I explore deeper into Dave's library, my fingers stroking the spines of old and contemporary titles. I pull William Stafford's book Passwords from the shelf to find Millicent and sit down at Dave's desk for the first time. Coincidentally, there are post-its of passwords all over Dave's desk, as his wife has been attempting to continue his business without him. I open the mysterious world of the book and was surprised to discover--written on its blank pages--letters Dave had written to his other son and daughter. Sam and Katie are both younger than Yuri but are living out their lives outside Pennsylvania.
Next to a page labeled "4 Elegies":
"12/23/98
Dear Sam,
I look (slowly?) at the sky. I shake my head, and (how/now) out my hands. I don't understand. But I love you so much. You will never know how much. And I can't reconcile that right now."

And then I flip the page:
"12/23/98
Dear Katie,
Every place you go, I'll be there. The places we know together--will make our private meeting (statues?) and when there, and you need me, you go there, and I will be there.
The other places you'll go to that we don't know together--when you get to it, let me know, just say, 'I'm here, Dad' and I'll come. I will always be here for you. I promise."

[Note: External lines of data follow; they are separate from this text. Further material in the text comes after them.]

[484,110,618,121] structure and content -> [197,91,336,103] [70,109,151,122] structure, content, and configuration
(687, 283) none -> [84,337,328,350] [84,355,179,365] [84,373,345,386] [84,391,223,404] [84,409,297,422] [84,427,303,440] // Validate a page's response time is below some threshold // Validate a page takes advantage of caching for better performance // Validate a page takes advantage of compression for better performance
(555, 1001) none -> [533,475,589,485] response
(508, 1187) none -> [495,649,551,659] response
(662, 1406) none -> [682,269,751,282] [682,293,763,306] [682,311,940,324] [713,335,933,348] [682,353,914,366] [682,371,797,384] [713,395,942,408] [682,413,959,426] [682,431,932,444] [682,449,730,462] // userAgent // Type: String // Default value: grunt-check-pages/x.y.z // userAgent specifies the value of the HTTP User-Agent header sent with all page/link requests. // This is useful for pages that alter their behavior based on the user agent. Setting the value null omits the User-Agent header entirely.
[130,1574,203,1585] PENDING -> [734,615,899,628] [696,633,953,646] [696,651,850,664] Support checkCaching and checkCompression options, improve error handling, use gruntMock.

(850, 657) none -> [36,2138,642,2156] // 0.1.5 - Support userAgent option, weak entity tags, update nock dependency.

I cried in my intrusion of such intimacy. I cried for the younger Dave, unreconciled, already elegizing himself. Soft spoken, always talking with his eyes to the ceiling, Dave was thoughtful with his words. How delicately he told me his marriage-story. He married his wife only a few months after meeting her. They married on Halloween, but went to McDonald's before the wedding because he was hungry.
So hungry.
An MFA graduate from the University of Pittsburgh, he was always a man brimming, hungry with questions and words too plenty for just margins and black pages in poetry books. His yellow legal pads, full. His shelves, full. His desk, his heart, his love, full. He sculpted--his statuettes and figures adorning his office. He owned a salt-water pool, golden retrievers, a prius, several office building in town, my attention.

But I'll admit, I learned more about him whilst creeping his library--more so than through interaction.
His newsboys caps, unworn.
His cookie jar, still full.
His slippers, unworn.
His stationery bike, motionless.
His baseball glove, stiff with the rigor mortis of gone.
I open one more book, another by Stafford. The margin, as usual, possesses his scribbles and musings near a poem.
"I will listen to what you say.
You and I can turn and look
at the silent river and wait. We know
the current is there, hidden, and there
are comings and goings from miles away
that hold the stillness exactly before us.
What the river says, that is what I say.
-William Stafford

The scribbles in his books, the scratches on his legal pads, they beckon me to come away, come away. I go deeper, my fingers feeling his writing, closing my eyes and feeling them like engravings in trees. I let myself gasp or cry when necessary, in the solitude of his library. But Yuri may beckon me and I will soon be going home.
It was in his home that I learned my aunt had passed away from ALS. It was in his home that I learned my sister had passed away from cancer. It was in his home, on his final night, when he came home early and shot the breeze with me. He asked how I was, knowing of my depression. I told him I was okay. I told him how the evening went. That Yuri ate his food. That Yuri spent most of the evening in his bedroom watching the same scene from "ER" over, and over, and over.
I learned early the next morning that he drew himself a bath. And that while peacefully bathing, a blood-clot--unrelated to his cancer, unrelated to his treatment--had killed him. His body, peaceful in the still-warm water, quiet.